Imam Adz-Dzahabi berkata, “Penuntut ilmu yang datang di majelis Imam Ahmad 5.000 orang atau lebih, 500 menulis hadits, sedangkan sisanya duduk untuk mempelajari akhlaq dan adab beliau”.
(Syiar A’lamin nubala’:11/316).
Abu Bakar Bin Al-Muthowi’I berkata, “Saya keluar masuk di rumah Abu Abdillah (Imam Ahmad Bin Hambal) selama 12 tahun sedangkan beliau sedang membacakan kitab Musnad kepada anak-anaknya. Dan selama itu saya tidak pernah menulis satu hadits pun dari beliau, hal ini disebabkan karena saya datang hanya untuk belajar akhlaq dan adab beliau.”

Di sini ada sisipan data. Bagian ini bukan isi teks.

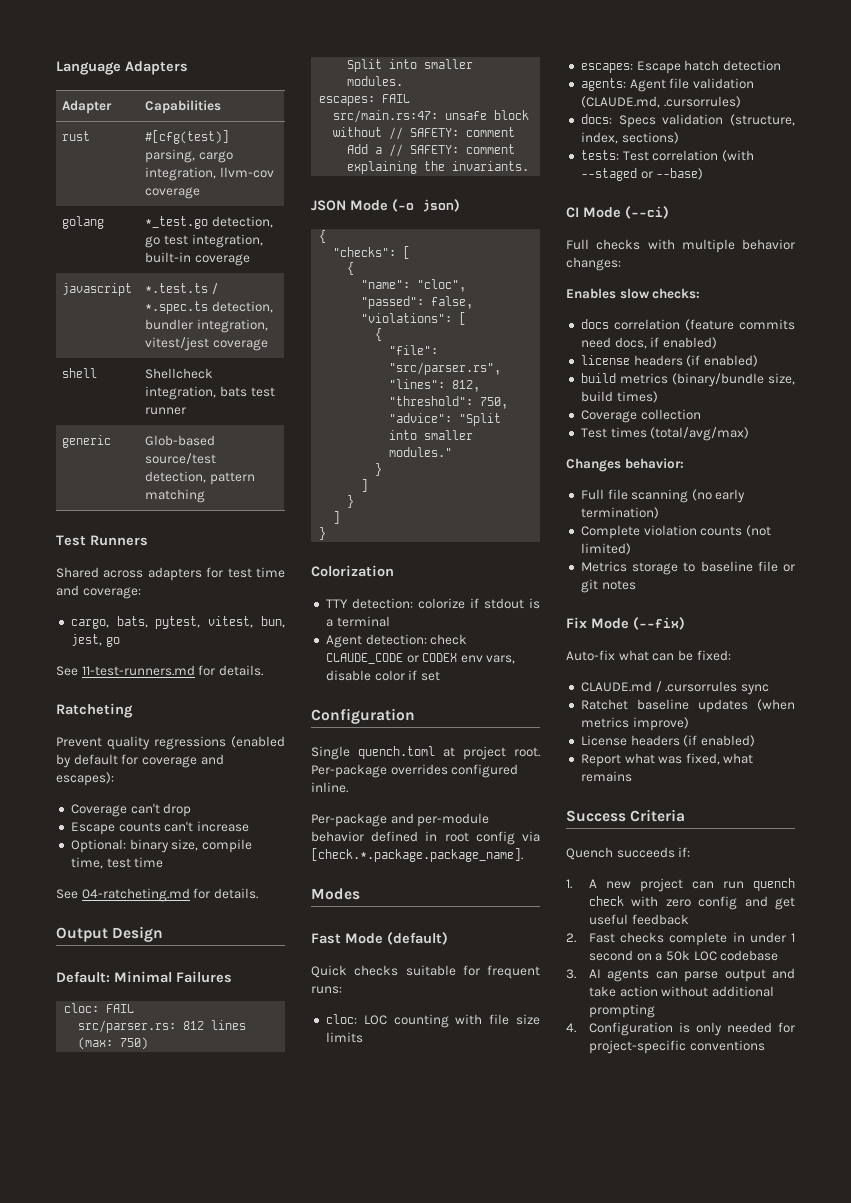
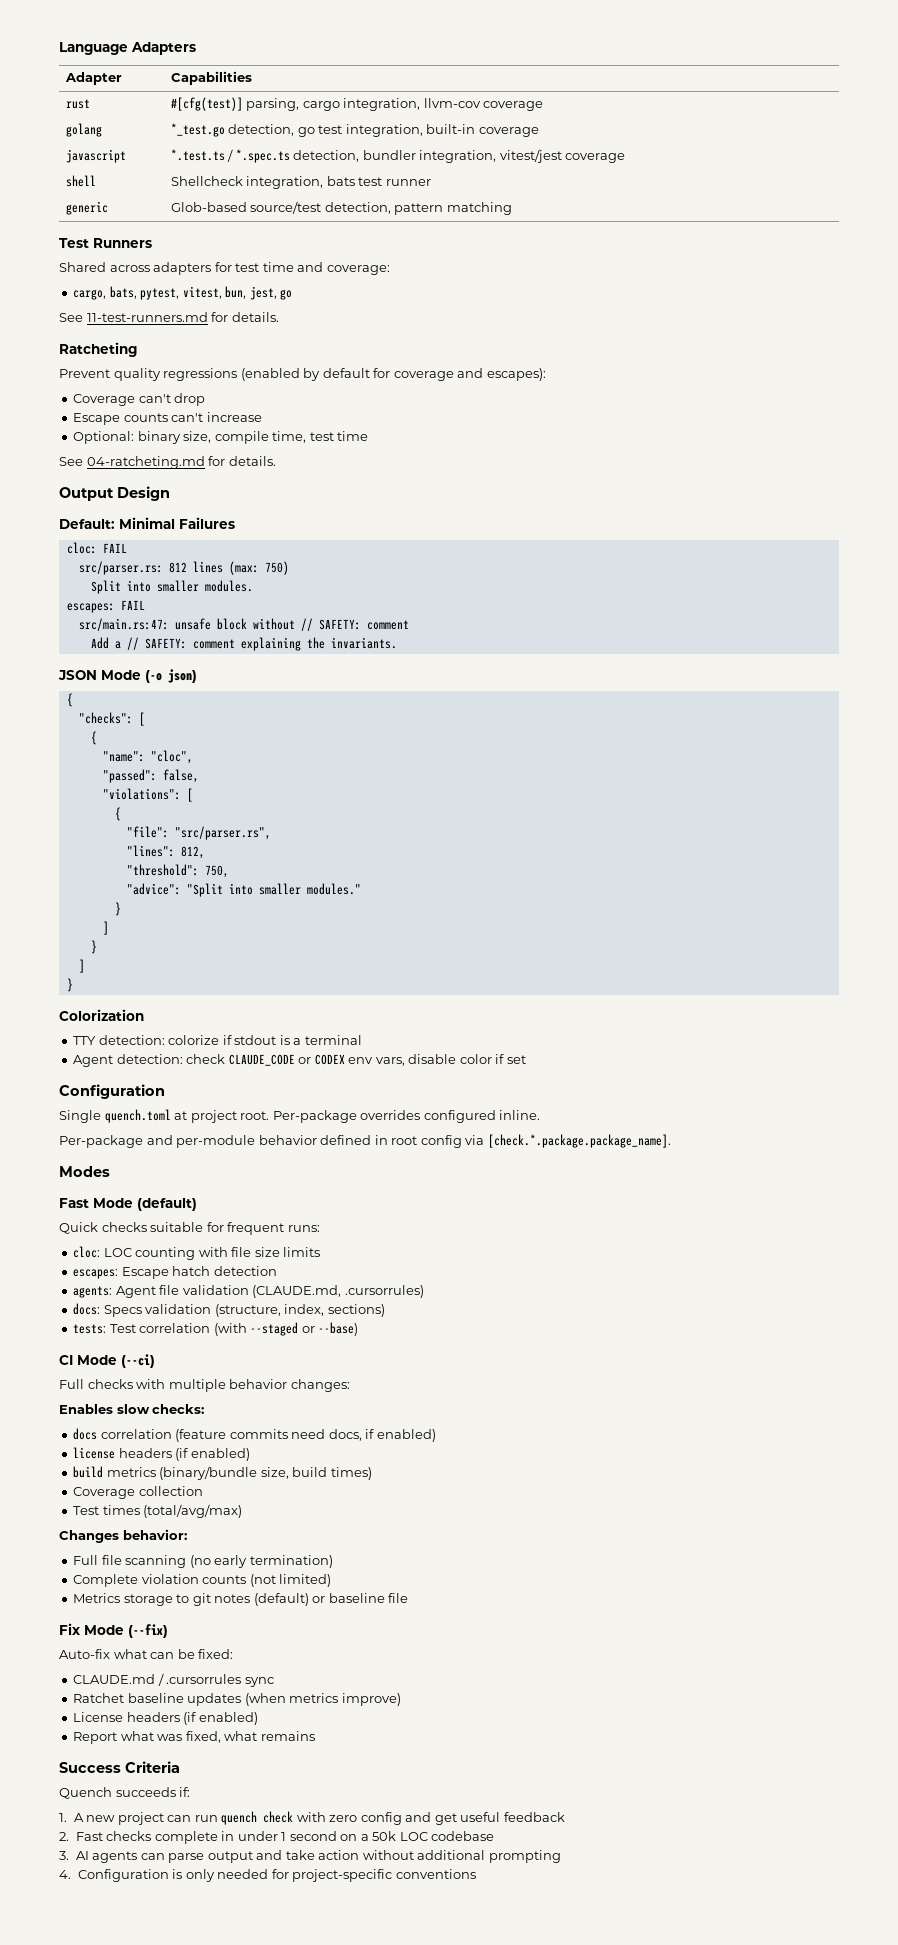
- Metrics storage to baseline file or git notes
+ Metrics storage to git notes (default) or baseline file

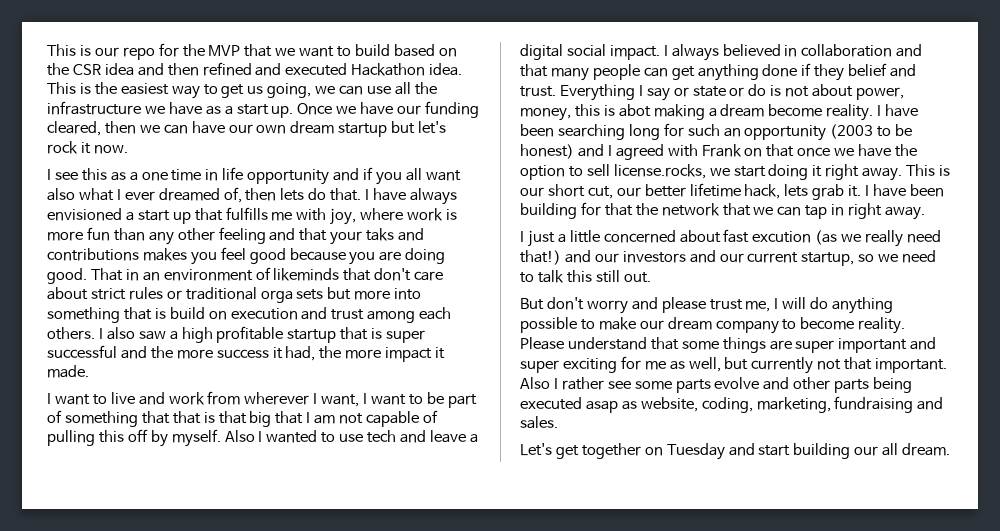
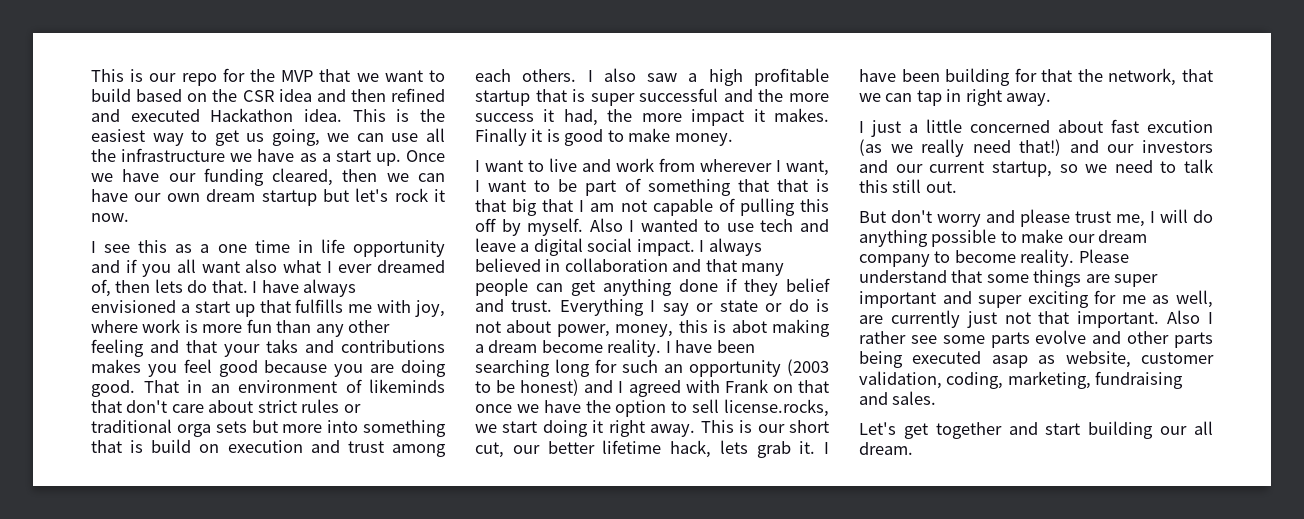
- I also saw a high profitable startup that is super successful and the more success it had, the more impact it made.
+ I also saw a high profitable startup that is super successful and the more success it had, the more impact it makes. Finally it is good to make money.
- I have been building for that the network that we can tap in right away.
+ I have been building for that the network, that we can tap in right away.
- Please understand that some things are super important and super exciting for me as well, but currently not that important.
+ Please understand that some things are super important and super exciting for me as well, are currently just not that important.
- Also I rather see some parts evolve and other parts being executed asap as website, coding, marketing, fundraising and sales.
+ Also I rather see some parts evolve and other parts being executed asap as website, customer validation, coding, marketing, fundraising and sales.
- Let's get together on Tuesday and start building our all dream.
+ Let's get together and start building our all dream.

(Siyar A‘lamin Nubala’:11/316).
Sufyan bin Sa’id Ats-Tsauri -Rahimahulloh- berkata, “Mereka dulu tidak mengeluarkan anak-anak mereka untuk mencari ilmu hingga mereka belajar adab dan dididik ibadah hingga 20 tahun.”
(Hilyatul-Auliya’, Abu Nuaim: 6/361).
Abdullah bin Mubarak Rahimahullah: “Aku mempelajari adab 30 tahun dan belajar ilmu 20 tahun, dan mereka dulu mempelajari adab terlebih dahulu baru kemudian mempelajari ilmu”.
(Ghayatun-Nihayah fi Thobaqotil Qurro 1/446).
Beliau juga berkata: “Hampir-hampir adab menimbangi 2/3 ilmu”.
(Sifatus-shofwah Ibnul-Jauzi 4/120).
Al-Khatib Al-Baghdadi menyebutkan sanadnya kepada Malik bin Anas, dia berkata bahwa Muhammad bin Sirin berkata (-rohimahulloh-): “Mereka dahulu mempelajari adab seperti mempelajari ilmu”.
(Al-Jami’li Akhlaqir-Rawi wa Adabis-Sami’ 1/49).
Makhlad bin Husain Rahimahullah, “Kami lebih butuh kepada adab walaupun sedikit dari pada hadits walaupun banyak.”
(Al-Jami’ li Akhlaqir-Rawi wa Adabis-Sami’ 1/80).
Abu Zakariya Yahya bin Muhammad Al-Anbari Rahimahullah berkata, “Ilmu tanpa adab seperti api tanpa kayu bakar sedangkan adab tanpa ilmu seperti jasad tanpa ruh”.
(Al-Jami’ li Akhlaqir-Rawi wa Adabis-Sami’ 1/80).
Ilmu menjadi dasar sebuah perbuatan. Ibadah tanpa ilmu seperti jasad tanpa ruh. Ilmu tanpa Akhlak seperti manusia tanpa jasad.
Ilmu sebagai ruh dan Akhlak seperti jasadnya. Dengan demikian, Ilmu harus diriasi dengan Akhlak sedangkan Akhlak harus berdasarkan Ilmu.
Ibarat seorang manusia berilmu yang segala perbuatannya dihiasi Akhlak akan menjadi manusia mulia. Bila sebaliknya berilmu tanpa Akhlak menjadi manusia keji, karena ilmunya cenderung digunakan pada kejahatan. Lain halnya, berakhlak tanpa Ilmu ia masih dikatakan orang baik, atau kini menyebutnya berkarakter.
Maka dari itu, Rasulullah saw diutus untuk menyempurnakan Akhlak, "Innamaa bu'istu li utammima makaarimal akhlak".